* _Action item_
In the data below, locate the line containing "none -> <h1>在XX区文化广电和旅游局安全生产专题会议上的讲话（精品）</h1>" and the line containing "text-decoration: underline ->", then retype both and everything between them exactly. Pictures are not part of the copy.

* _Exercise inputs_
****************

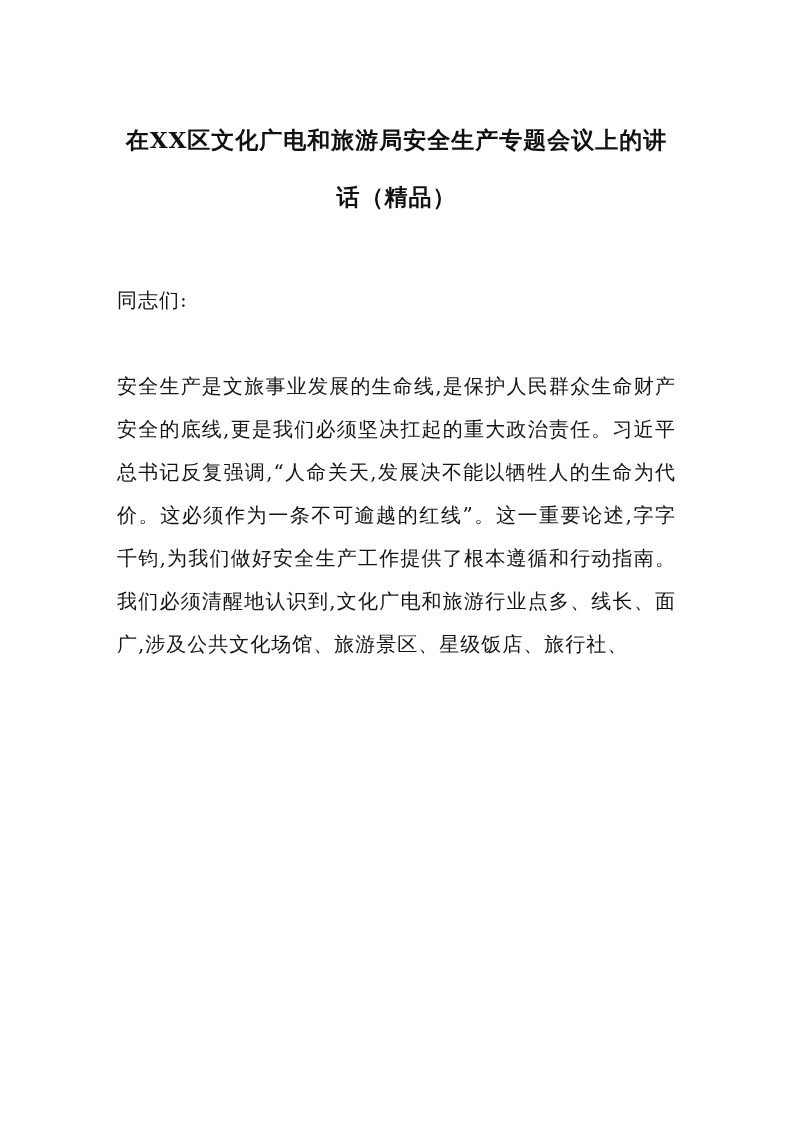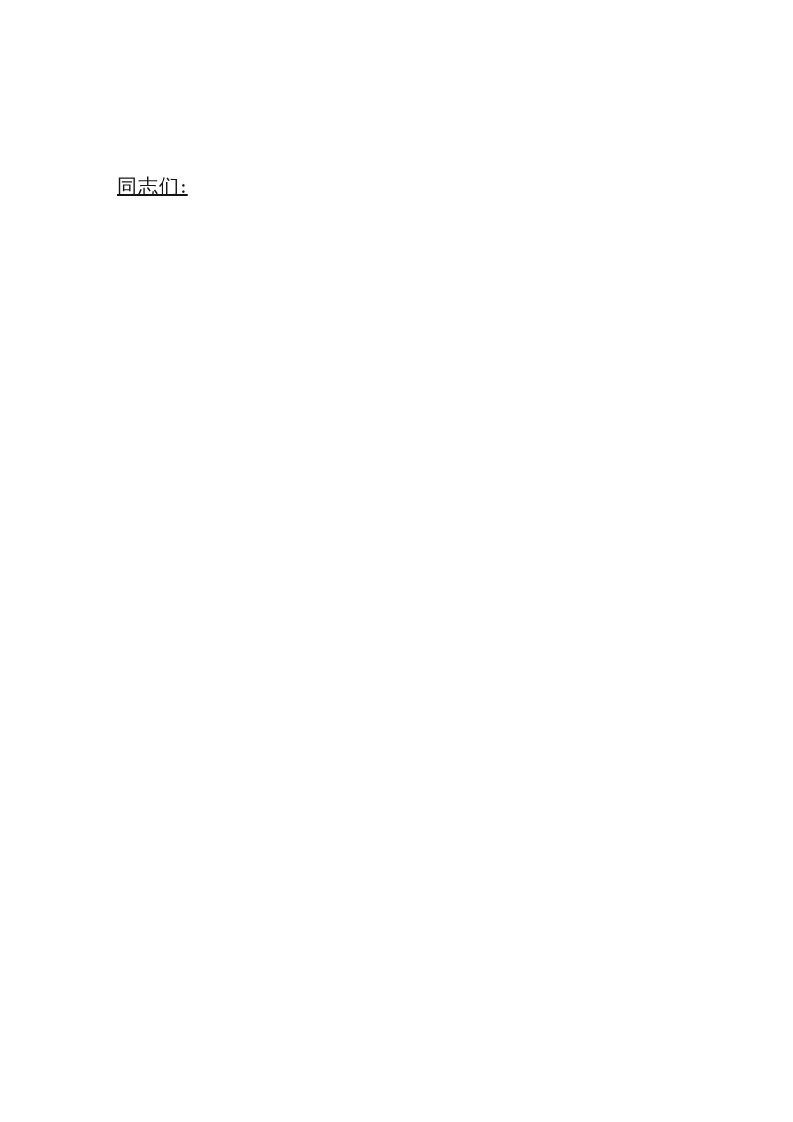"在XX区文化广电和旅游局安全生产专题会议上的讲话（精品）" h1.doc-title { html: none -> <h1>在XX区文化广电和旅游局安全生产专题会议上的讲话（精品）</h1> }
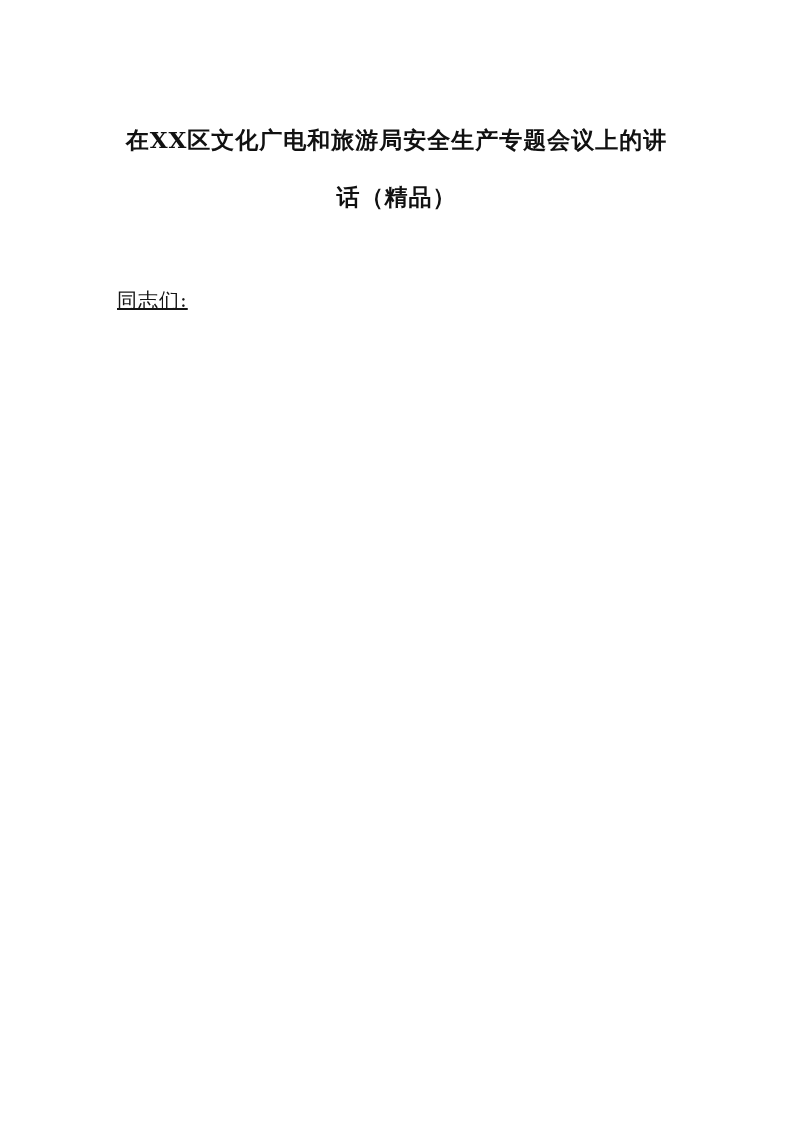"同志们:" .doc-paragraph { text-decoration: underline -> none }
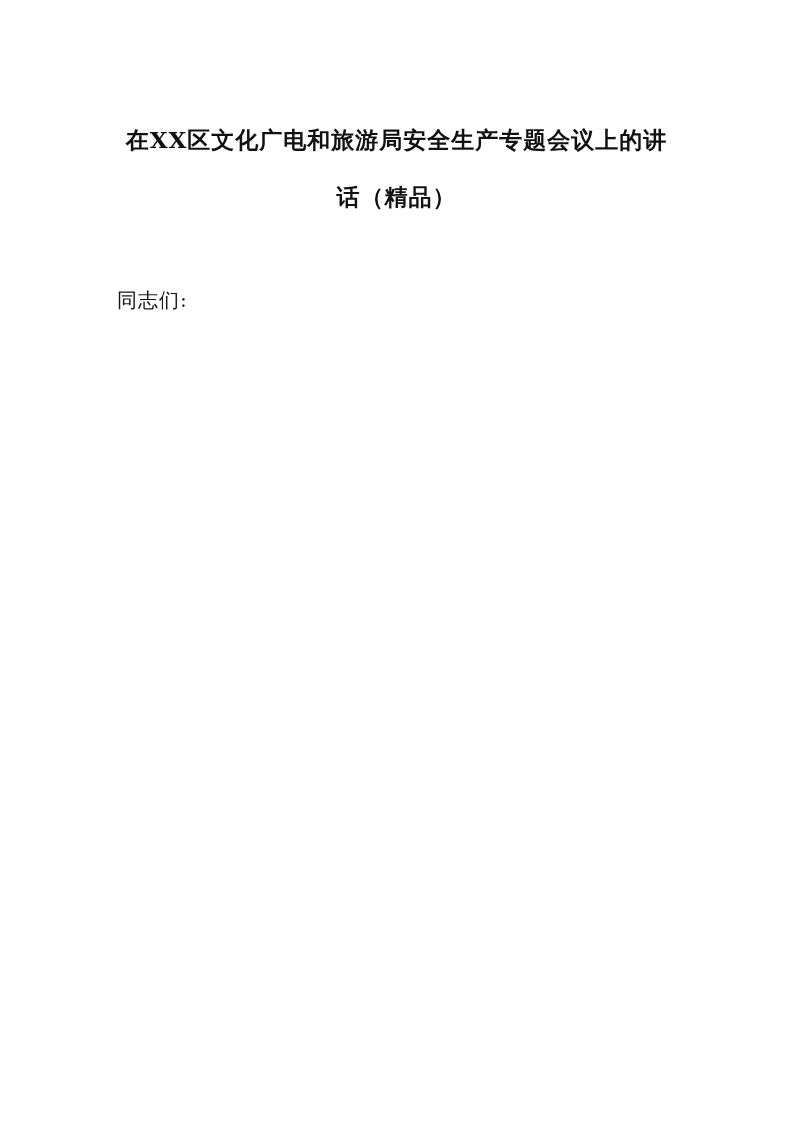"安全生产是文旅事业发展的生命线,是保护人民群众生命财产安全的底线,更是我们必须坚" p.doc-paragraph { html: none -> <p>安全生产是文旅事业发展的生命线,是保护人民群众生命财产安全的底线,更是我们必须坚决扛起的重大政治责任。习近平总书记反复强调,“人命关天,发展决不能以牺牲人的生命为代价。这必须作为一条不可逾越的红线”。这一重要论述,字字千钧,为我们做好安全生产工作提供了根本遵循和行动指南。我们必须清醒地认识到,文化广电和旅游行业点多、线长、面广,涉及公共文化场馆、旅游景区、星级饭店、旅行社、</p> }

****************

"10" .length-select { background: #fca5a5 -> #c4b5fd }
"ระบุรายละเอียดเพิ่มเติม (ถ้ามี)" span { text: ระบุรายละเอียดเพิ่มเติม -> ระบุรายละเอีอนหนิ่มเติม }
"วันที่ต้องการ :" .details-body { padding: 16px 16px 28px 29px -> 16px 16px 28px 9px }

****************

* _Solved exercise_
"在XX区文化广电和旅游局安全生产专题会议上的讲话（精品）" h1.doc-title { html: none -> <h1>在XX区文化广电和旅游局安全生产专题会议上的讲话（精品）</h1> }
"同志们:" .doc-paragraph { text-decoration: underline -> none }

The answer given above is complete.